You have serious mental problems!
Im so sick of your nice one minute bitter the next.

now.i tried to just not engage.for the most part i did apart from poibting out that i was sleeping in the spare room in reply to the wanting to not be with him part but i knew that responding wasnt going to get me anywhere. i know he has made me into what he sees as bitter and cold. to normal people thats just a woman at the end of her rope but of course pointless trying to state that so i just stated i wasnt engaging with him and left him there reminding him that his tone was both intimidating and aggressive and that there are 2 dcs adleep. i am in bed now but cant settle. i can hear him opening a can and hes had a few and i know he has wine and i fear his unpredictability. he could just go to bed or he could make a Big deal out of going to bed possobly waking older dc as he does. all supposed to go to a familyfunday tommorrow for charity.he said i can go on my own now. i said thats fine. only people hes confusing with his moods are the kids by dragging them into it.

anyway.going to try and sleep now. my head is absolutely a mess with him tonight.he actually made me feel so guilty and wrong at one point at the same time everything he was describing me as was him to a T. freaking out that im the same as him and as much to blame.but i know im not somhow.head melt!

sorry for any typos on the phone here.

HerHissyness · 17/07/2011 10:31

BF, you are seeing through it all - can you see that?

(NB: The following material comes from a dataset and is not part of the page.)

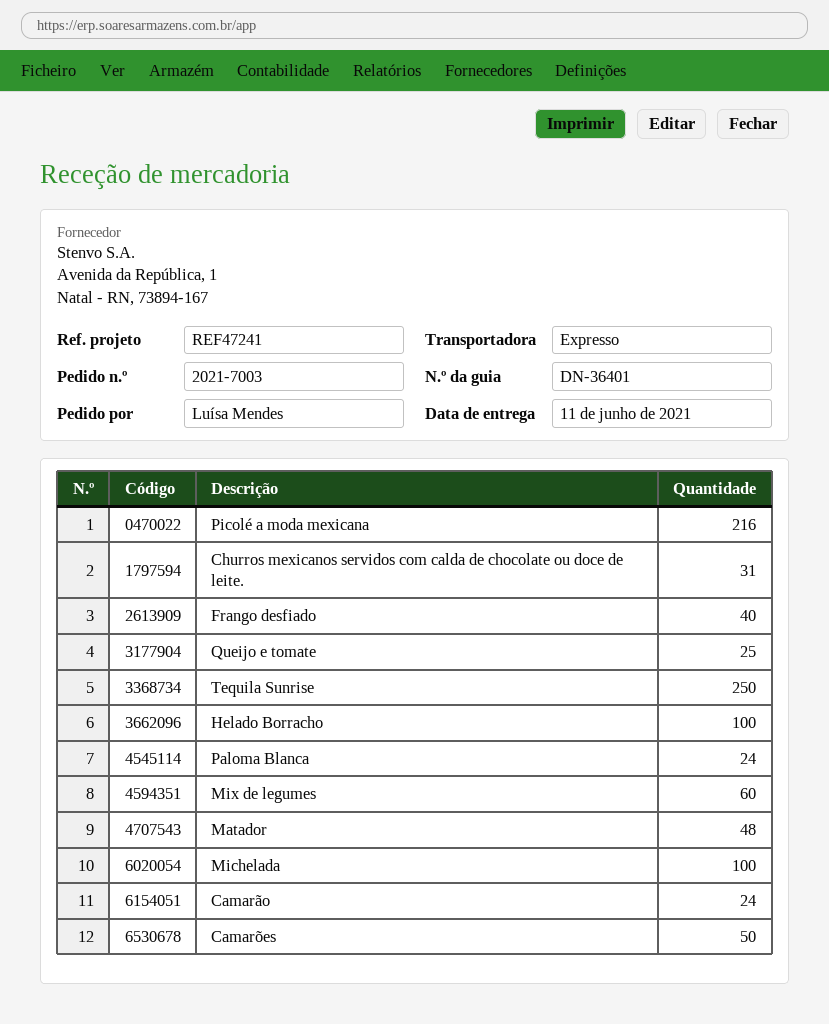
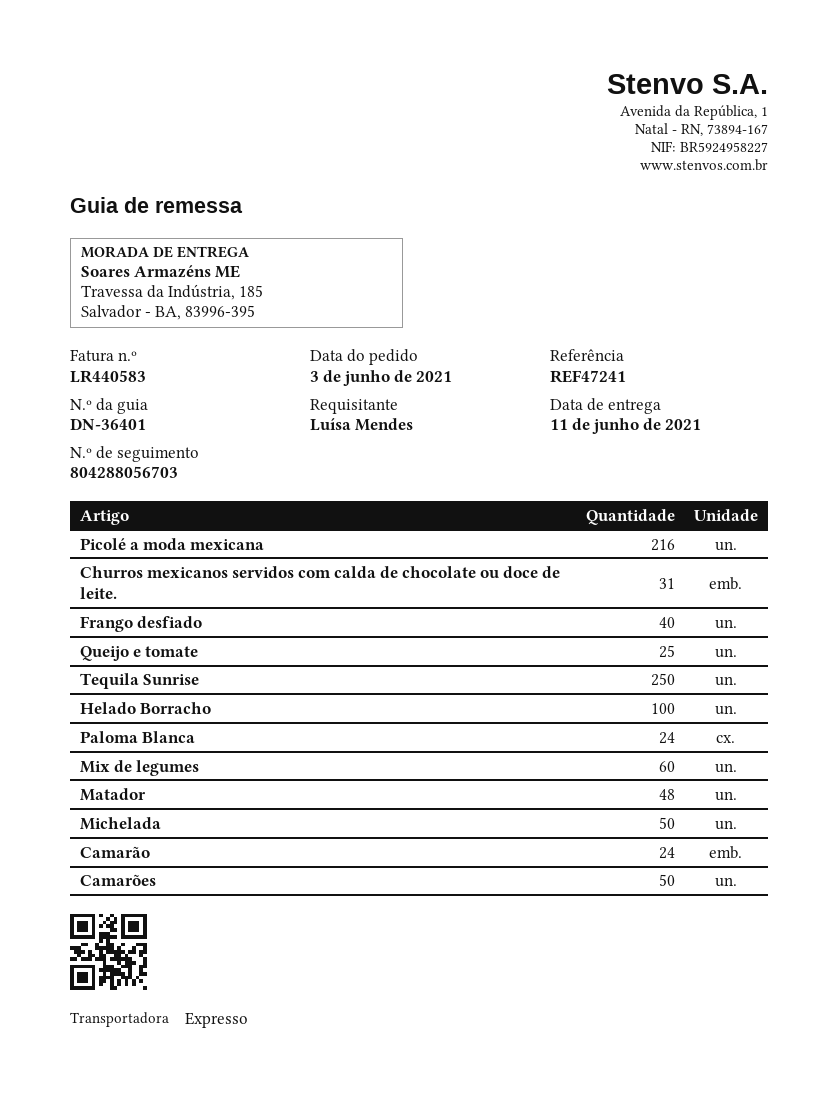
Michelada: 100 -> 50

Before you would have taken his comments as direct insults to you, but you see that he is talking about himself. Have you had the 'You Are Abusing ME' comment yet?

If he flounces about, don't rise to it, OK, I'll go with the kids by myself, no problems, and have a BLOODY BRILLIANT DAY!

Did you see the youtube link where that creepy bloke talks about masochistic avoidance? ^ it's all in your post love.....

Ride this wave, he'll be gone eventually, then you won't have to put up with this.